Se requieren dos pasos para que el cuerpo absorba la vitamina B12 de los alimentos: Primero, el ácido clorhídrico del estómago separa la vitamina B12 de la proteína en la que la vitamina B12 está presente en el alimento. Luego, la vitamina B12 se combina con una proteína producida por el estómago llamada “factor intrínseco” que ayuda a que la vitamina pueda absorberse.

Algunas personas tienen un tipo de anemia (anemia perniciosa) en el que no pueden producir factor intrínseco. Como consecuencia, tienen dificultades para absorber la vitamina B12 de todos los alimentos y suplementos dietéticos.

Si deseas comprar B12 puedes encontrarlo en almacenes veganos/vegetarianos. Su valor está cerca de los $2.500 y solo necesitas una pequeña cucharadita todos los días, la cual puedes agregar a tus comidas o jugos.

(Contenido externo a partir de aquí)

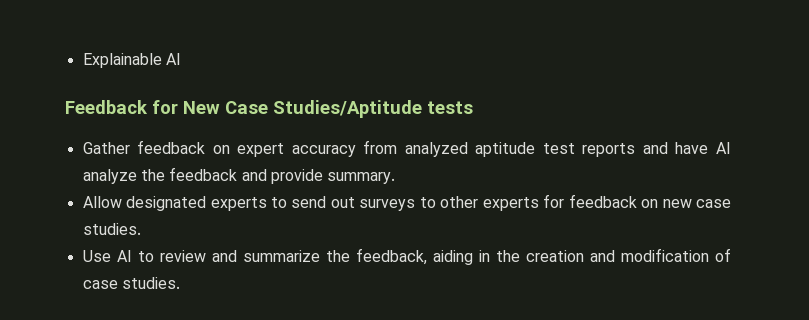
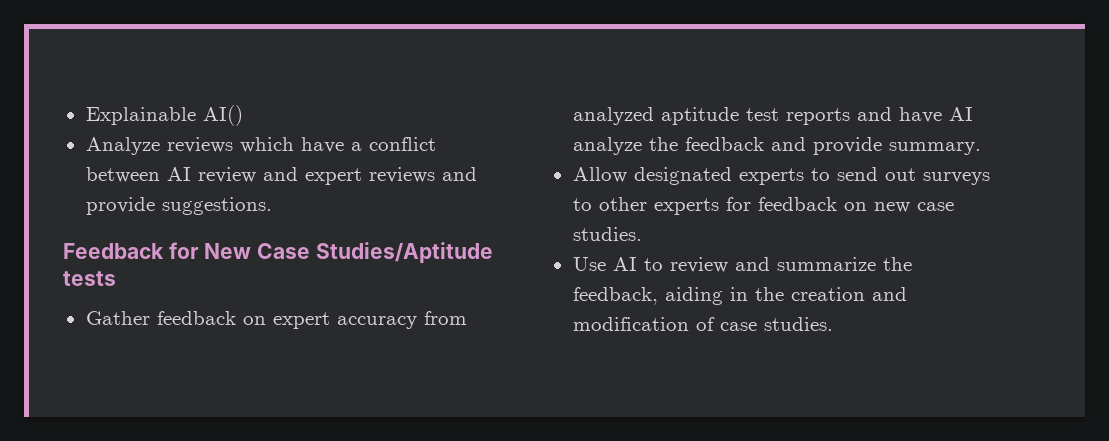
- Explainable AI
+ Explainable AI()
+ Analyze reviews which have a conflict between AI review and expert reviews and provide suggestions.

Cantidades recomendadas de B12 por National Institutes of Health

Las dietas veganas traen beneficios por donde sea que se les aborde, pero sí o sí es necesario tener en cuenta ciertas recomendaciones (además de consultar con un especialista por una dieta adecuada a tu cuerpo):

  1. Es necesario alimentarse de la forma más variada posible.

  2. Consumir un suplemento de vitamina B12.

  3. Acompañar tus comidas con una bebida o alimentos con alto contenido de vitamina C para optimizar la asimilación de hierro.

  4. La mejor fuente de omega-3 proviene de las semillas de lino recién molido, pero que para consumirlas necesitan ser activadas. Para eso, hay que dejarlas remojando en agua unas horas y luego triturarlas.

  5. Dar preferencia a frutas, verduras, legumbres y nueces antes que a productos altos en azúcares o grasas adicionales.